Changes made in this Pull Request:

Addition of parallelization to WaterBridgeAnalysis class in analysis.hydrogenbonds.wbridge_analysis.
Addition of client_WaterBridgeAnalysis to conftest.py.
Adjustment of tests in test_wbridge.py to work with parallelization.

Here currently I adjusted analysis.hydrogenbonds.wbridge_analysis to work with parallelization and added an example of pytests that will show that it works.

The problem that I have encountered is that I had to modify universe_DA_PBC, since if I directly add the client_WaterBridgeAnalysis it will led to an infinite pytest on my local PC, mainly connected with us using here StringIO that appearantly has difficulties with parallelization.

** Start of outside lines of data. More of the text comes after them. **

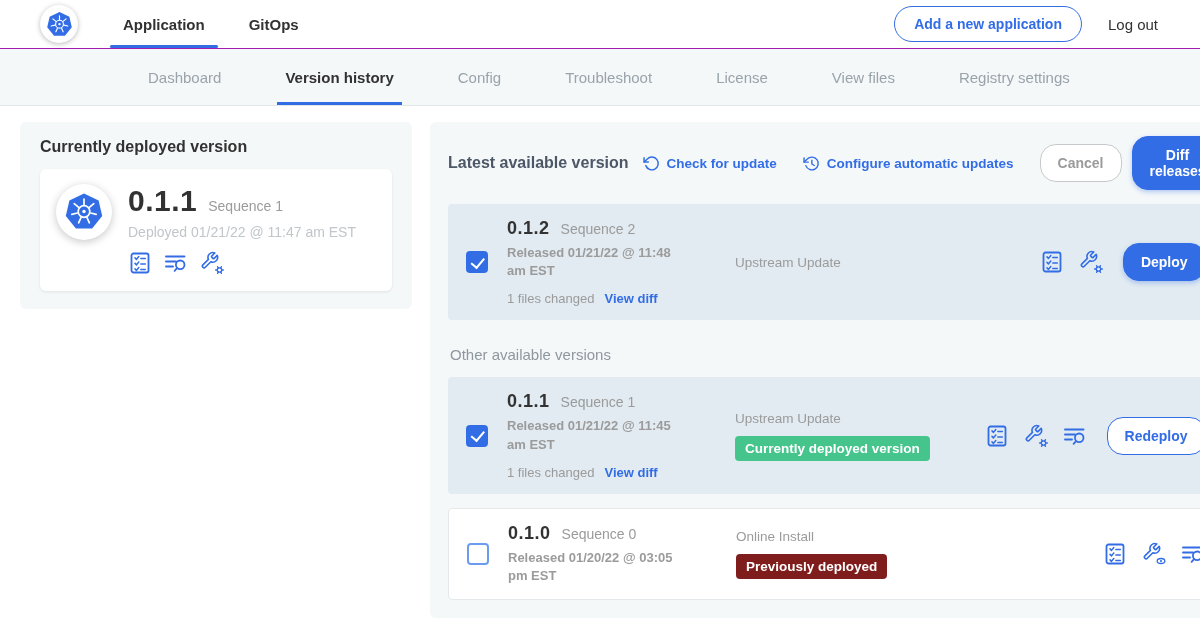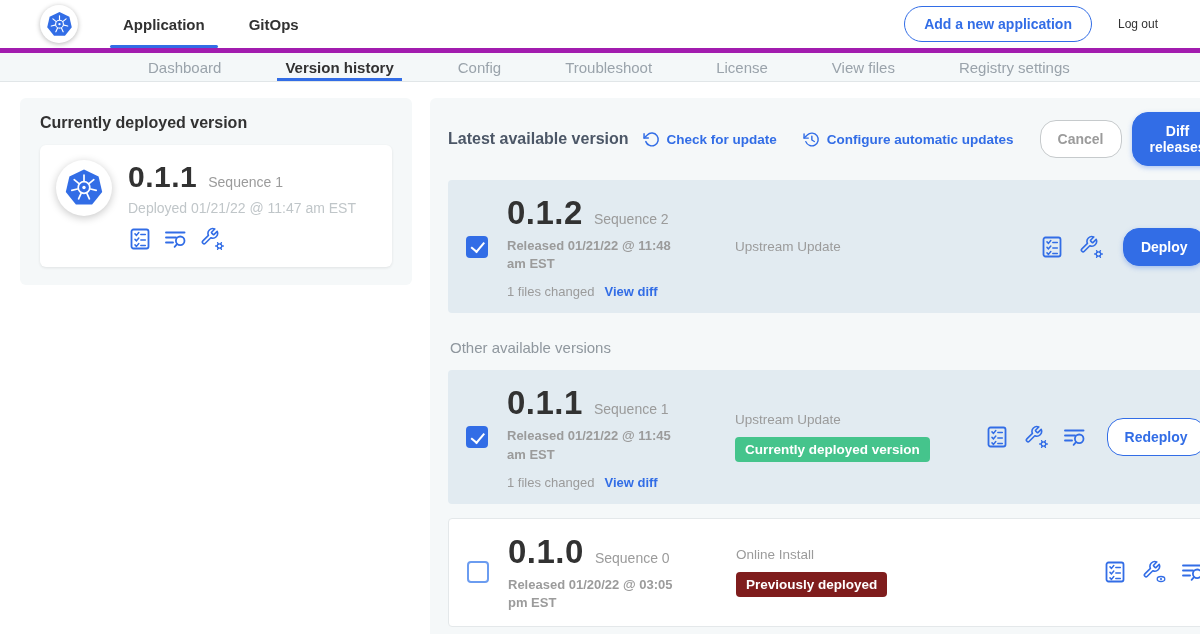"Log out" .logout { font-size: 12px -> 15px }
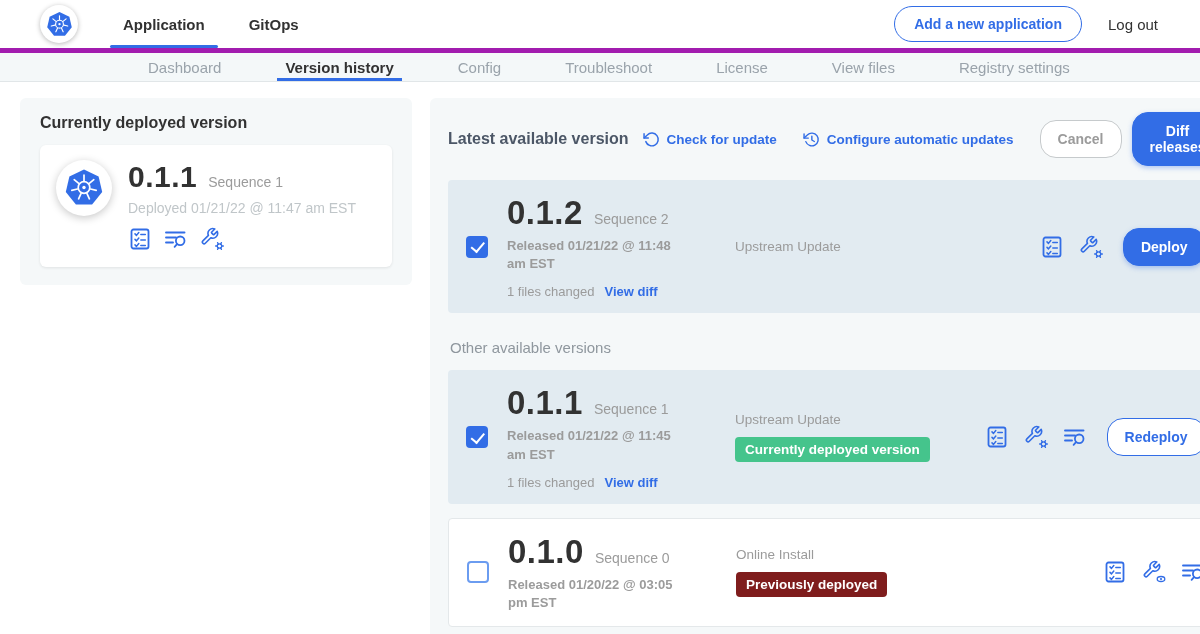"Dashboard" .subnav { border-top: 5px solid #a21caf -> 1px solid #a21caf; height: 34px -> 58px }
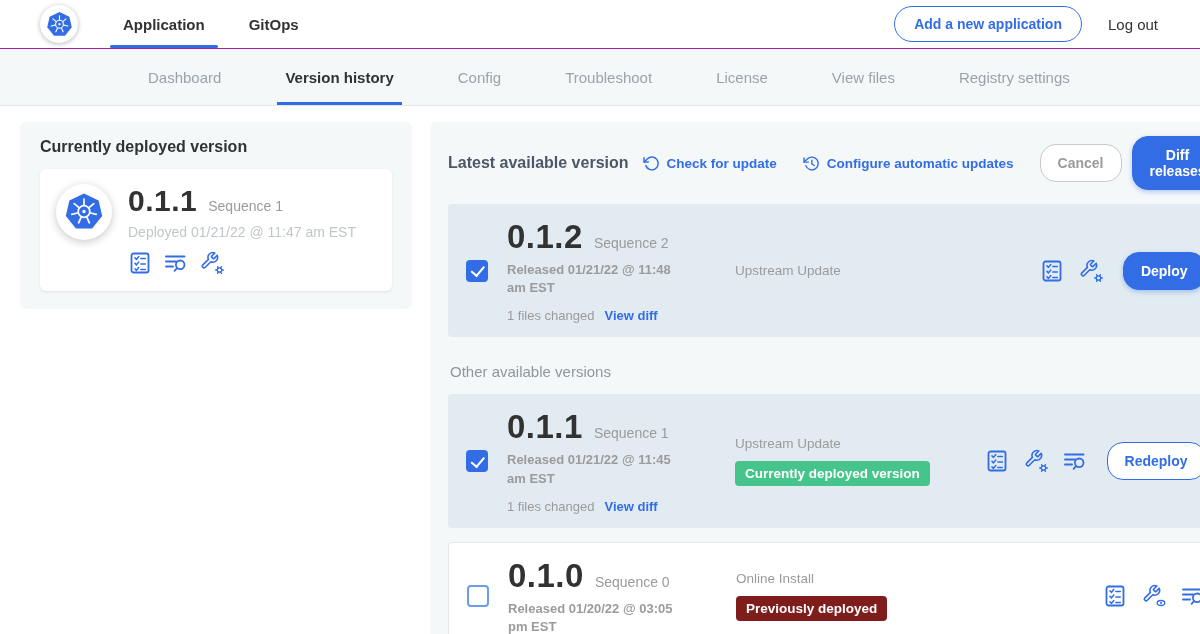"0.1.2" .vcol .ver-big { font-size: 33px -> 18px }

The second thing is that currently the tests in test_wbridge.py are mainly with 1 frame in mind, so to showcase that parallelization works I could add additional tests similar like universe_DA_PBC_10frames().

PR Checklist

Issue raised/referenced?
Tests updated/added?
Documentation updated/added?
package/CHANGELOG file updated?
Is your name in package/AUTHORS? (If it is not, add it!)

Developers Certificate of Origin

I certify that I can submit this code contribution as described in the Developer Certificate of Origin, under the MDAnalysis LICENSE.

📚 Documentation preview 📚: https://mdanalysis--5151.org.readthedocs.build/en/5151/

codecov · 2025-11-20T12:30:28Z

Codecov Report

✅ All modified and coverable lines are covered by tests.
✅ Project coverage is 92.72%. Comparing base (6b51eac) to head (3b4812f).
⚠️ Report is 1 commits behind head on develop.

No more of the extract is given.